SUPPLIED RECORDS:
———

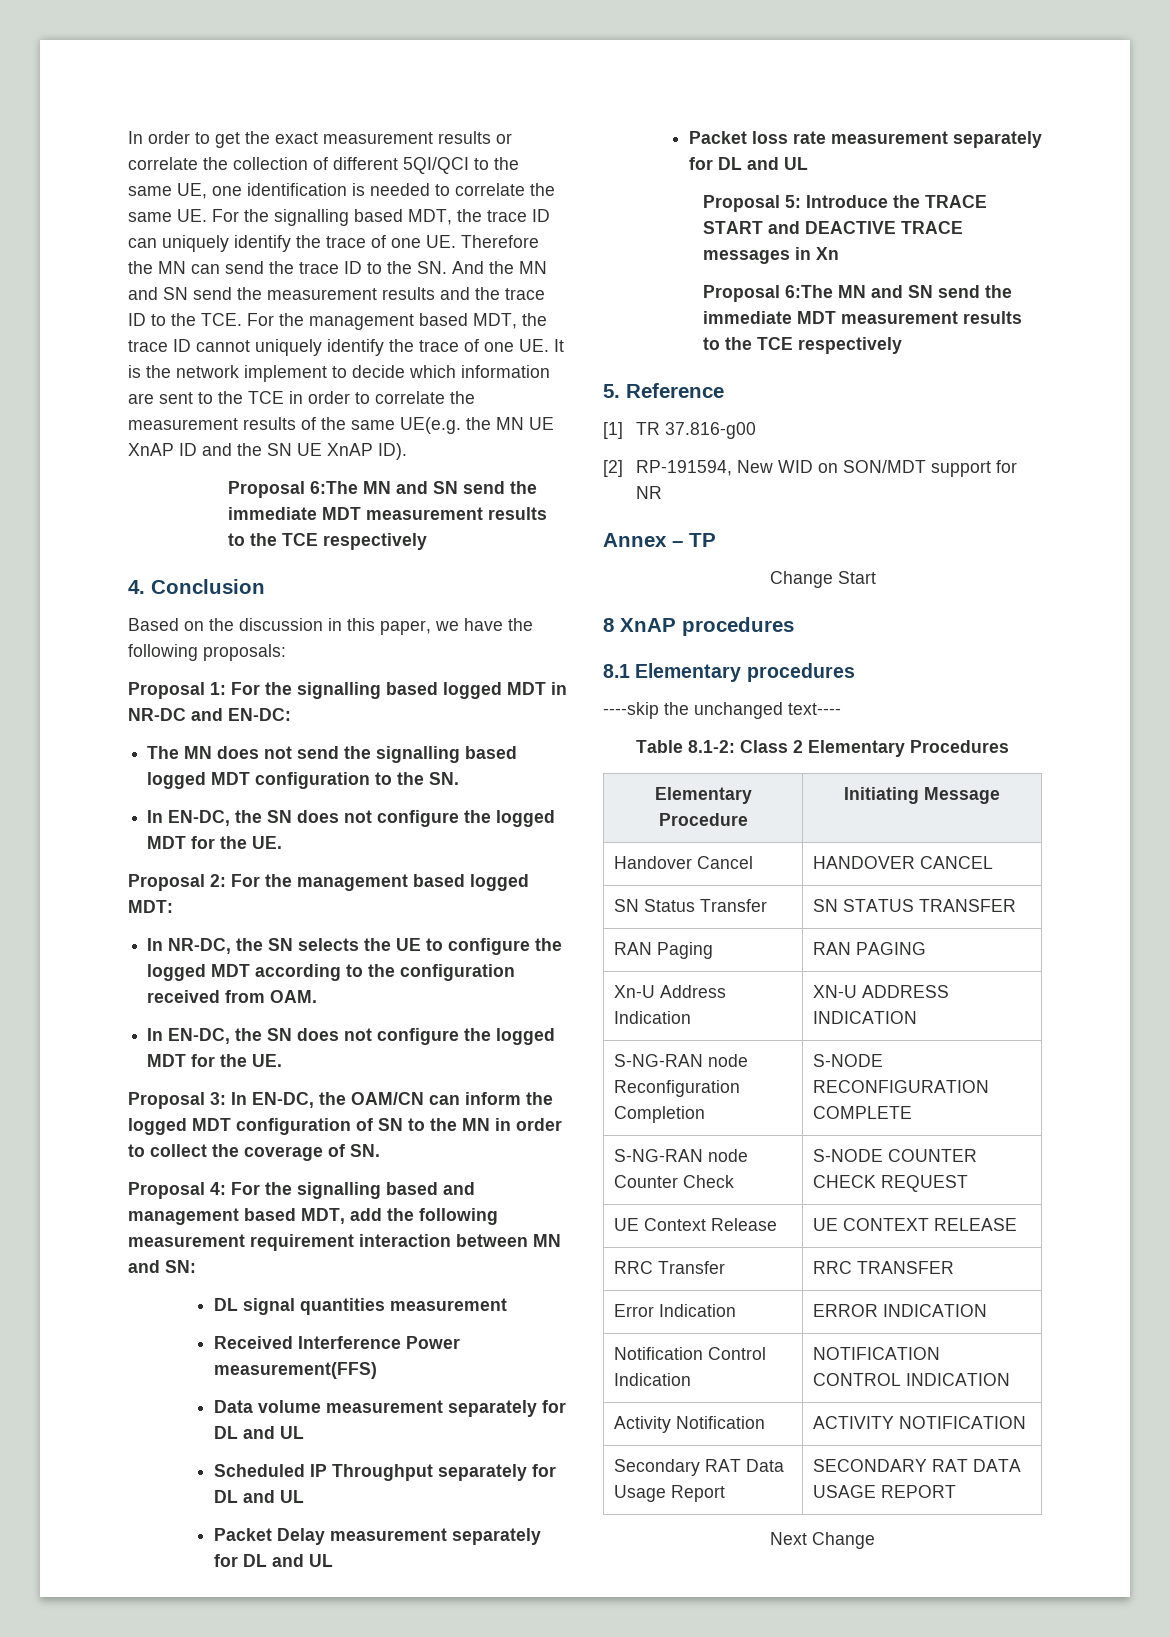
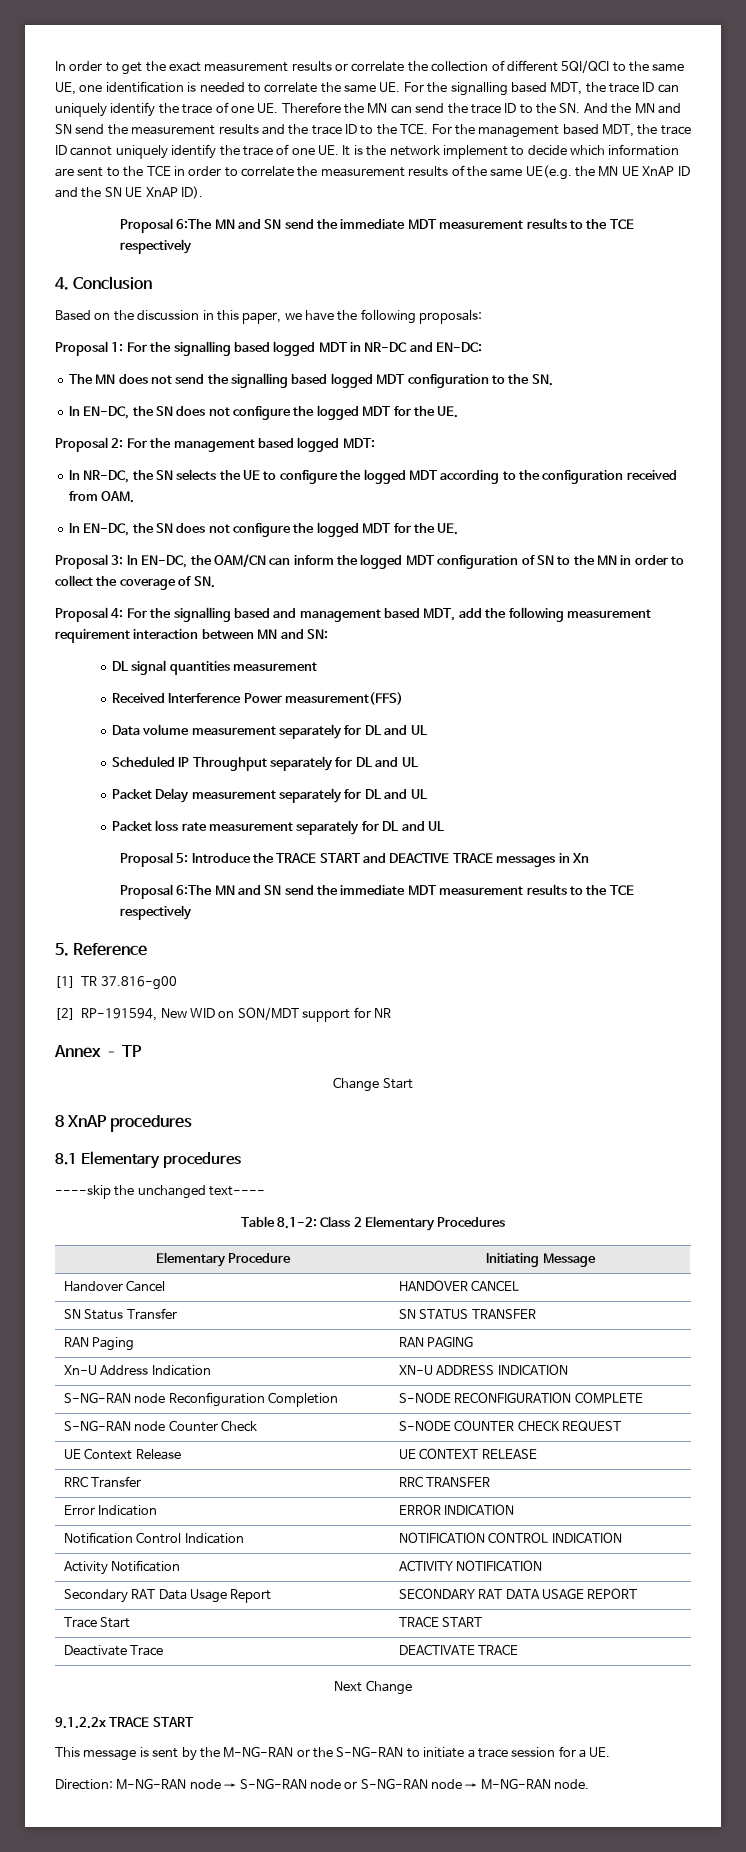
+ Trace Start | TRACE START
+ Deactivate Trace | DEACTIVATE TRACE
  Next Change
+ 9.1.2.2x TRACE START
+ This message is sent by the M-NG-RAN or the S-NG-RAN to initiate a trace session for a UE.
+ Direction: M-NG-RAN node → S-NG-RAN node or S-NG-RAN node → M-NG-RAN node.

———

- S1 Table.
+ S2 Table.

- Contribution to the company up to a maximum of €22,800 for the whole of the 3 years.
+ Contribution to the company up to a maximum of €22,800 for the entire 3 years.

———

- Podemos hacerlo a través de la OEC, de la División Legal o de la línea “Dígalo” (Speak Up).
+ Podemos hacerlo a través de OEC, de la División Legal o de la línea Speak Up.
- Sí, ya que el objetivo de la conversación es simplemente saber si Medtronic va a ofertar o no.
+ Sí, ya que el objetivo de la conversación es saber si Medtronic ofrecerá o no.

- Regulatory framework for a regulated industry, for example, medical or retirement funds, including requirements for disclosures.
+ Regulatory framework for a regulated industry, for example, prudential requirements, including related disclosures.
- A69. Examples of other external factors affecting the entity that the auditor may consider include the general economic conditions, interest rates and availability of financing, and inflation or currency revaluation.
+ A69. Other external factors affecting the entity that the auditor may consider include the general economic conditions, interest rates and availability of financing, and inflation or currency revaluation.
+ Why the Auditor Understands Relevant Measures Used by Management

———

EXERCISE DESCRIPTION: Start with the line above that contains "Start | TRACE START" and stop after the line that contains "node → M-NG-RAN node.". Output those lines exactly, and only those.

THE COMPLETED TASK:
+ Trace Start | TRACE START
+ Deactivate Trace | DEACTIVATE TRACE
  Next Change
+ 9.1.2.2x TRACE START
+ This message is sent by the M-NG-RAN or the S-NG-RAN to initiate a trace session for a UE.
+ Direction: M-NG-RAN node → S-NG-RAN node or S-NG-RAN node → M-NG-RAN node.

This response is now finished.